Sasha Luccioni ne s’en cache pas, sa vingtaine a été marquée par « une petite crise existentielle ». Voulant apporter sa contribution au monde qui l’entoure, la chercheuse polyglotte s’est trouvé une mission : mettre son expertise en intelligence artificielle (IA) au service de l’environnement.
« Après être arrivée sur le marché du travail, j’ai eu une petite crise de quart de vie, se souvient-elle en riant. Il y avait la crise climatique, j’avais plein de préoccupations, je me suis demandé comment je pourrais faire quelque chose de positif pour le climat. »
Après son court passage au sein de la banque américaine Morgan Stanley, la scientifique a rejoint les rangs de l’Institut québécois d’intelligence artificielle (Mila), fondé par Yoshua Bengio, lauréat du prix Turing et sommité dans le domaine de l’IA.

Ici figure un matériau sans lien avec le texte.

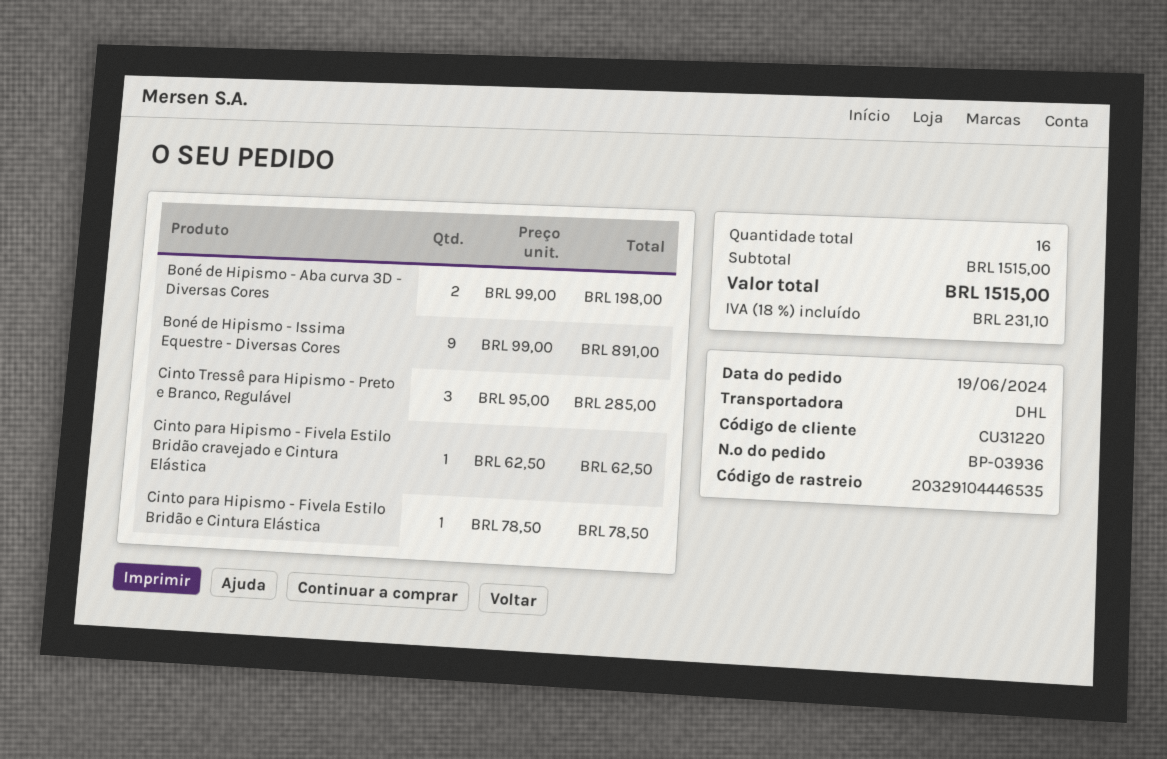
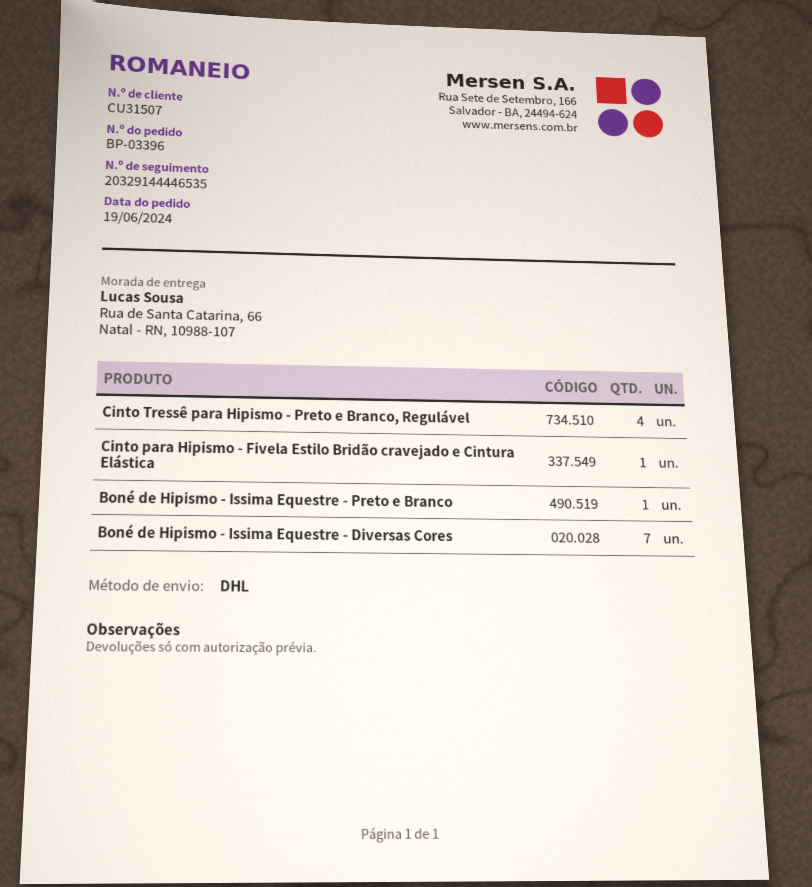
order number: BP-03936 -> BP-03396
customer number: CU31220 -> CU31507
tracking number: 20329104446535 -> 20329144446535
Boné de Hipismo - Aba curva 3D - Diversas Cores: 2 -> none
Boné de Hipismo - Issima Equestre - Diversas Cores: 9 -> 7
Cinto Tressê para Hipismo - Preto e Branco, Regulável: 3 -> 4
Cinto para Hipismo - Fivela Estilo Bridão e Cintura Elástica: 1 -> none
Boné de Hipismo - Issima Equestre - Preto e Branco: none -> 1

« Ç’a été une expérience vraiment importante, autant professionnellement qu’humainement, explique la postdoctorante en apprentissage automatique (machine learning). Yoshua Bengio est vraiment une des personnes avec le plus grand coeur que j’ai rencontrées. Il a toujours gardé son côté terre à terre, même avec son statut de “vedette internationale” de l’IA. »
Avec Yoshua Bengio comme directeur scientifique, Sasha Luccioni a travaillé sur le projet Ce climat n’existe pas. Grâce à des images générées par l’IA, cet outil en ligne permettait au public de voir à quoi ressembleraient leurs lieux de vie dans un monde bouleversé par les changements climatiques.
« Avec ce projet, l’idée était d’utiliser l’IA pour montrer les différents scénarios possibles avec le réchauffement climatique, dit-elle. On voulait secouer un peu le public dans le but de provoquer une réaction. »
Après avoir passé deux ans à Mila, la chercheuse, qui a fait des études en linguistique au baccalauréat, a rejoint Hugging Face, une entreprise qui veut démocratiser l’IA en mettant en avant la transparence et le partage des données (open source) dans le milieu.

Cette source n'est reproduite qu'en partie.